The line containing "order number: W3308589 -> W3308859" marks the end: output every line of the data up to it, and that line too, exactly as written.

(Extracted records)
• • • • • • •

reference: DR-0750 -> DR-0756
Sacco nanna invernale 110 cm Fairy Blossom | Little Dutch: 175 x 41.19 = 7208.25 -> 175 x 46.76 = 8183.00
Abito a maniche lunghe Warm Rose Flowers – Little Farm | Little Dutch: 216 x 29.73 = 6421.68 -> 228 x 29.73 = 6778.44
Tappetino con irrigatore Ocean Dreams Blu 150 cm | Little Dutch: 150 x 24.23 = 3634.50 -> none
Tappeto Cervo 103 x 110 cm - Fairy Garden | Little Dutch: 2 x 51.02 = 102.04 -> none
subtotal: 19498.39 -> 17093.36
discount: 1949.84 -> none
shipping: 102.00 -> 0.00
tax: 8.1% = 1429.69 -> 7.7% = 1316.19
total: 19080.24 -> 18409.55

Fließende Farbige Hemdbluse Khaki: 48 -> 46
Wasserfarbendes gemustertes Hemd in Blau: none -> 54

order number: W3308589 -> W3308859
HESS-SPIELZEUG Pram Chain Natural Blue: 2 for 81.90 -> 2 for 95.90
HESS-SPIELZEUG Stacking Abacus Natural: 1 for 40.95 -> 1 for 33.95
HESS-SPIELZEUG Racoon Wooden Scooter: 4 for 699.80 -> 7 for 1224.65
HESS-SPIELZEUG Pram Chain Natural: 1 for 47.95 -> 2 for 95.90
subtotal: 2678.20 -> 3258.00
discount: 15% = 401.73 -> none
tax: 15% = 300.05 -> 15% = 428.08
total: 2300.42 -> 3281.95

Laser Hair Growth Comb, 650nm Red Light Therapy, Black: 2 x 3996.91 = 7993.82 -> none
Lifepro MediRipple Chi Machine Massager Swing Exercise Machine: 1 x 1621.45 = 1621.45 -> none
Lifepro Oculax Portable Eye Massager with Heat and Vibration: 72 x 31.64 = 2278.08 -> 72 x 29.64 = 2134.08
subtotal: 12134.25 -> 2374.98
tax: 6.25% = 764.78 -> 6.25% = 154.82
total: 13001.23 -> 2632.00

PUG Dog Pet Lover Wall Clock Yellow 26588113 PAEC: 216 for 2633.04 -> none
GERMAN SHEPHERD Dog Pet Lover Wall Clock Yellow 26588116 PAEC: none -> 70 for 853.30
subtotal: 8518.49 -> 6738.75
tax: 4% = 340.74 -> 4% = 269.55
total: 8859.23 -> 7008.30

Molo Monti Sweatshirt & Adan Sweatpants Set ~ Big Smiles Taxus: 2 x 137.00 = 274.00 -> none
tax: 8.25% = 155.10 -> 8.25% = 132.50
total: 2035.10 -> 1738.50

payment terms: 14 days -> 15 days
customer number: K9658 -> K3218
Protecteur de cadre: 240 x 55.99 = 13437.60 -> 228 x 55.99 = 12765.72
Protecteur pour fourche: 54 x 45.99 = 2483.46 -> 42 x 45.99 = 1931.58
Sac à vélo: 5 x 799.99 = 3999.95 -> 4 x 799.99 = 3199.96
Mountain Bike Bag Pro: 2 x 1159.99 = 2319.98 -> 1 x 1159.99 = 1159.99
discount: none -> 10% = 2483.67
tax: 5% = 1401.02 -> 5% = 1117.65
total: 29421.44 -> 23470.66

• • • • • • •

### Completed exercise
reference: DR-0750 -> DR-0756
Sacco nanna invernale 110 cm Fairy Blossom | Little Dutch: 175 x 41.19 = 7208.25 -> 175 x 46.76 = 8183.00
Abito a maniche lunghe Warm Rose Flowers – Little Farm | Little Dutch: 216 x 29.73 = 6421.68 -> 228 x 29.73 = 6778.44
Tappetino con irrigatore Ocean Dreams Blu 150 cm | Little Dutch: 150 x 24.23 = 3634.50 -> none
Tappeto Cervo 103 x 110 cm - Fairy Garden | Little Dutch: 2 x 51.02 = 102.04 -> none
subtotal: 19498.39 -> 17093.36
discount: 1949.84 -> none
shipping: 102.00 -> 0.00
tax: 8.1% = 1429.69 -> 7.7% = 1316.19
total: 19080.24 -> 18409.55

Fließende Farbige Hemdbluse Khaki: 48 -> 46
Wasserfarbendes gemustertes Hemd in Blau: none -> 54

order number: W3308589 -> W3308859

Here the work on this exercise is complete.